Born in 1948 in Poznań, Hieronim Neumann is considered among the prominent members of the experimental trend in Polish animation, a group that includes Zbigniew Rybczyński. Based to a large extent on actors’ performances, and skillfully incorporating after-shot photography, they broaden and sometimes shatter the genre boundaries of animation.
There is a problem defining genre, in the case of Neumann’s works, as Marcin Giżycki notes (Hieronim Neumann, Poznań 2009), referring to the definition of the art of animation formed by ASIFA (Association International du Film d'Animation):
Are movies such as ‘5/4’, ‘Block’ or ‘Remote Control’ animated movies? After all they use to a large extent photographs of actors. (…) It is safer to call these works experimental, because it’s a very broad term. On the other hand there is a large dose of after-shot photography in them, a method that is the essence of film animation. Only that these photographs, when ‘stopped’, aren’t visible to the nonprofessional eye.
Education
Neumann graduated from the National Higher School of Plastic Arts in Poznań, where he studied in the Department of Painting, Graphics and Sculpture. In 1977 he obtained his diploma in Professor Antoni Zydroń’s workshop in the field of graphic design with a specialization in visual communication. He realized his diploma film, Counting Rhyme, at the Se-ma-for Studio of Small Film Forms in Łódź.

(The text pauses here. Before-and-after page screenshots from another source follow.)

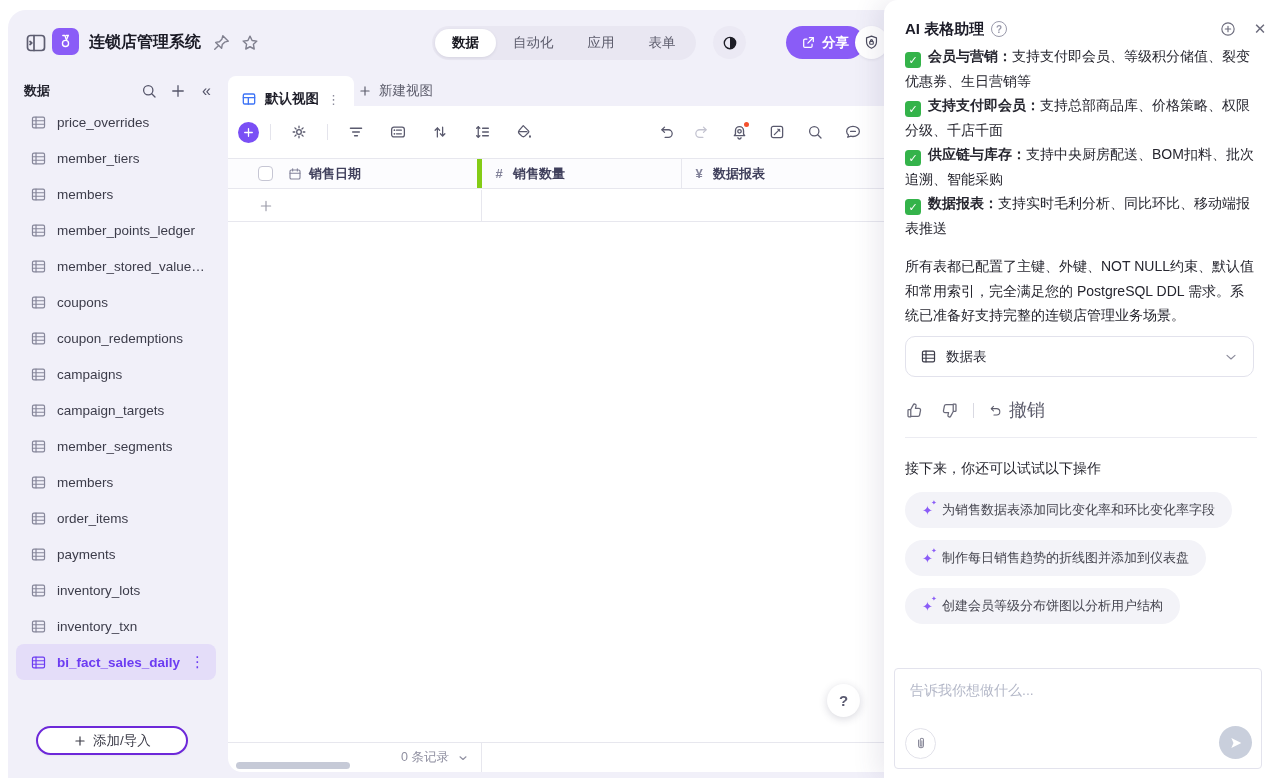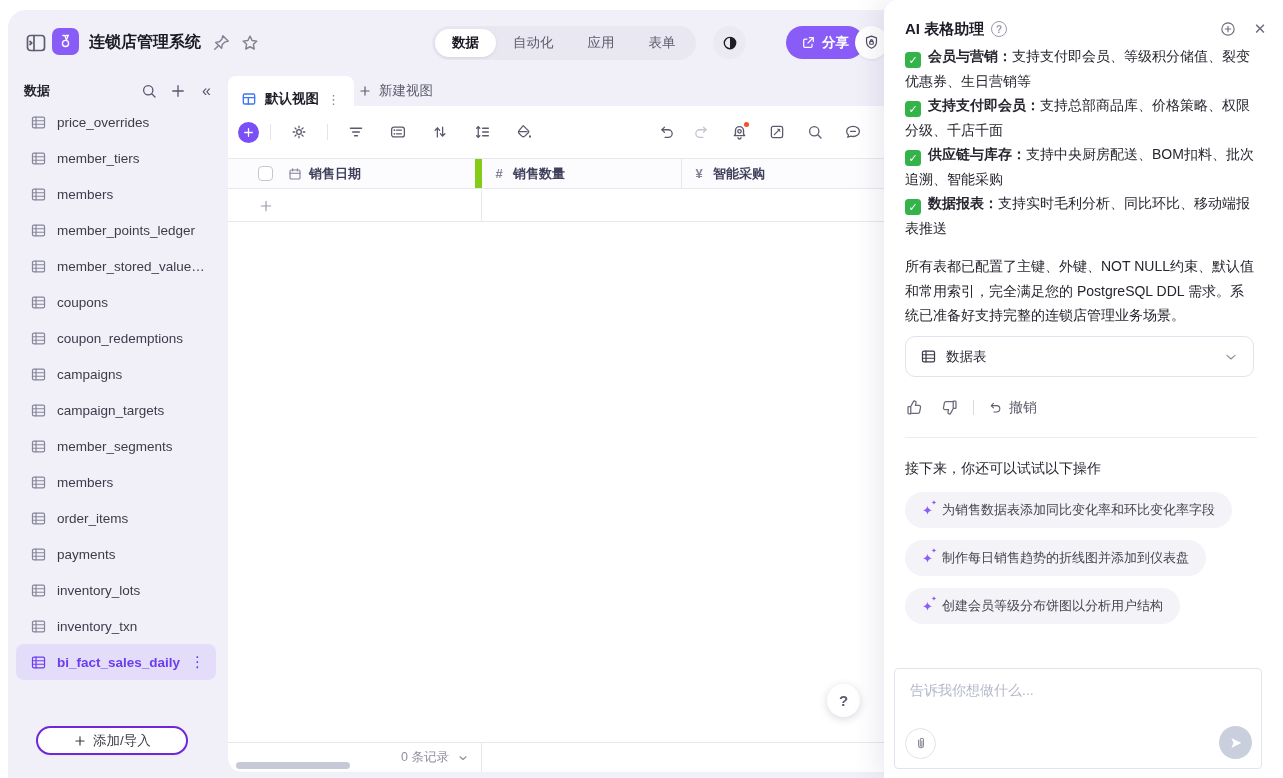--- a/index.html
+++ b/index.html
@@ -61,7 +61,7 @@
 
   .thead { position:absolute; left:0; top:52px; right:0; height:31px; display:flex; background:#fcfcfe; border-top:1px solid #e7e7ee; border-bottom:1px solid #e7e7ee; }
   .th { display:flex; align-items:center; font-size:13px; font-weight:700; color:#40405c; }
-  .th.c1 { width:254px; padding-left:30px; border-right:7px solid #84cc16; }
+  .th.c1 { width:254px; padding-left:30px; border-right:5px solid #84cc16; }
   .th.c2 { width:200px; padding-left:9px; border-right:1px solid #e7e7ee; }
   .th.c3 { flex:1; padding-left:9px; }
   .chk { width:15px; height:15px; border:1.4px solid #c6c6d4; border-radius:4px; background:#fff; margin-right:14px; cursor:pointer; flex:none; }

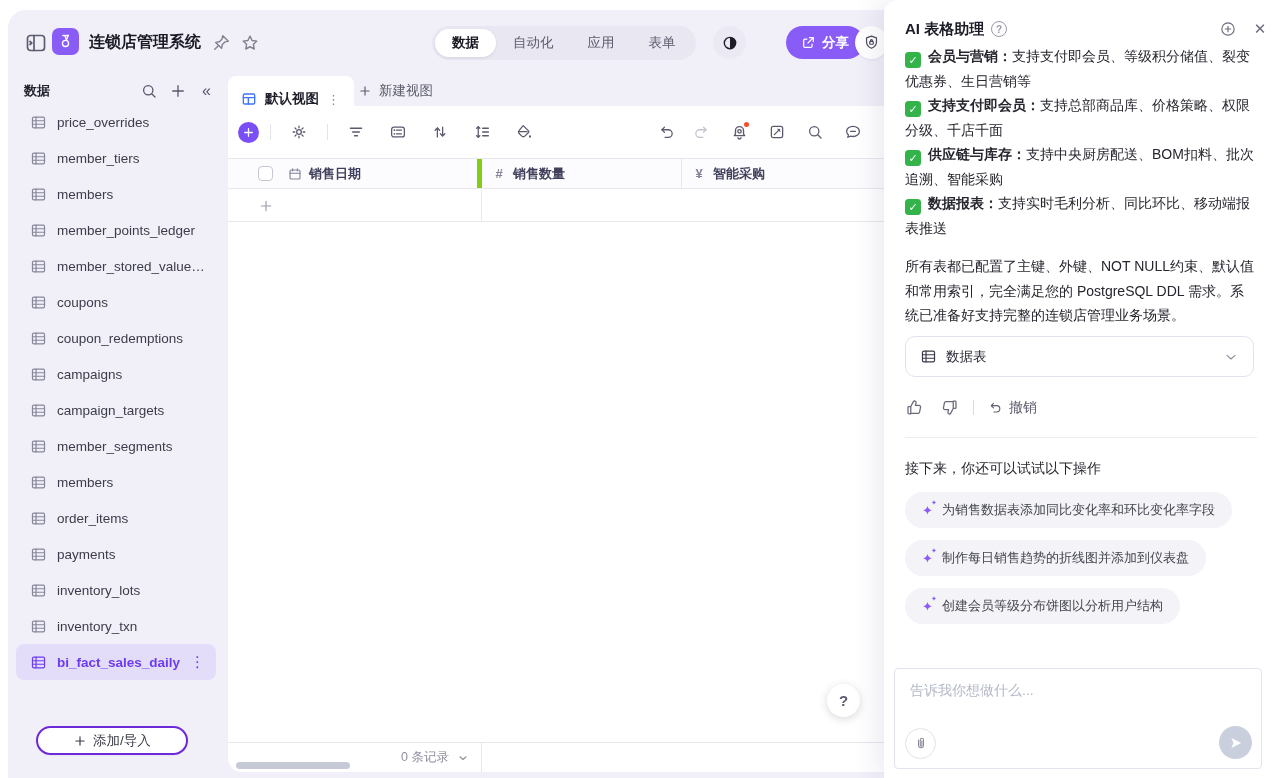--- a/index.html
+++ b/index.html
@@ -466,7 +466,7 @@
     </div>
     <div class="th c3">
       <span class="type-ic">¥</span>
-      <span>智能采购</span>
+      <span>数据报表</span>
     </div>
   </div>
 

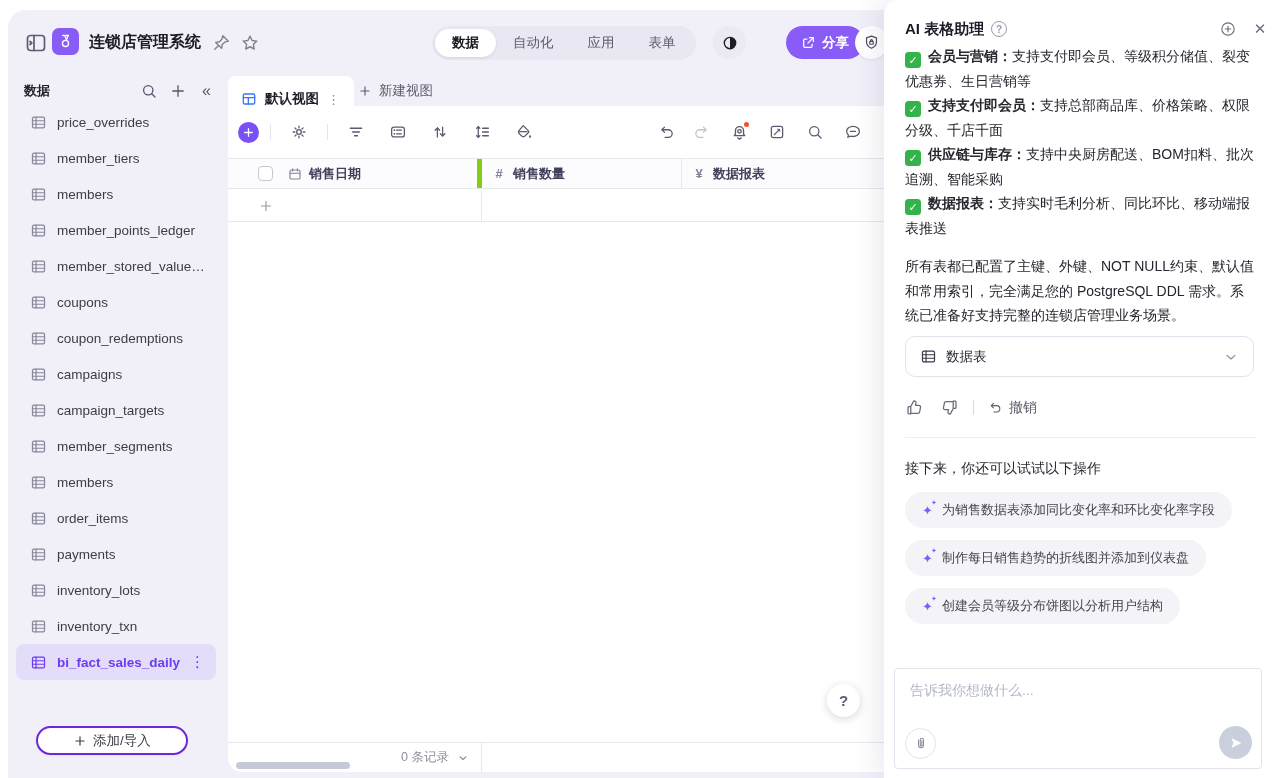--- a/index.html
+++ b/index.html
@@ -91,7 +91,7 @@
   .ai-actions { position:absolute; left:21px; top:398px; display:flex; align-items:center; color:#6a6a7a; }
   .act-ic { width:19px; height:19px; cursor:pointer; }
   .ai-actions .sep { width:1px; height:15px; background:#d9d9e2; margin:0 14px; }
-  .undo-grp { display:flex; align-items:center; gap:6px; cursor:pointer; font-size:14px; color:#5d5d6c; }
+  .undo-grp { display:flex; align-items:center; gap:6px; cursor:pointer; font-size:18px; color:#5d5d6c; }
   .ai-hr { position:absolute; left:21px; right:26px; top:437px; height:1px; background:#ececf2; }
   .sugg-title { position:absolute; left:21px; top:460px; font-size:14px; color:#26262f; }
   .chips { position:absolute; left:21px; top:492px; width:360px; }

There he encountered Zbigniew Rybczyński’s works and collaborated with him on the realisation of his movie Oh, I Can’t Stop. For another decade he was involved with Se-ma-for, where he created his animated films 5/4, Block, Fig and the repeatedly awarded Event. From 1980 he also collaborated with the TV Studio of Animation Films in Poznań. There he realized The Cold, Galapagos, Ptaszor, Flight of the Bumblebee and also On Children’s Toys – an episode of the animated film series Fourteen Tales from the Kingdom of Lailonia by Leszek Kołakowski. Also Magritte,was created at the studio in Poznań, one of the movies from the cycle Impressions, which consisted of animations inspired by paintings.
Academic Career
In the mid-1980s Neumann began to work at the Academy of Fine Arts in Poznań, lecturing at the Animated Film Workshop, which was led by Kazimierz Urbański. Since 1994 he is the director of the 2nd Animated Film Workshop at the Department of Multimedia Communication of the Academy of Fine Arts in Poznań. At present, after receiving the academic title of professor of plastic arts, he works as full professor at the Academy of Fine Arts in Poznań. He is also a lecturer at the Department of Graphics of the Academy of Fine Arts in Warsaw, where he leads the Animation Workshop. In the years 1990-1991 he lectured at the Bilkent University in Ankara as a visiting professor. His two latest movies Remote Control and Zoopraxiscope were realized at the Mansard Studio, with which he is involved since 2002.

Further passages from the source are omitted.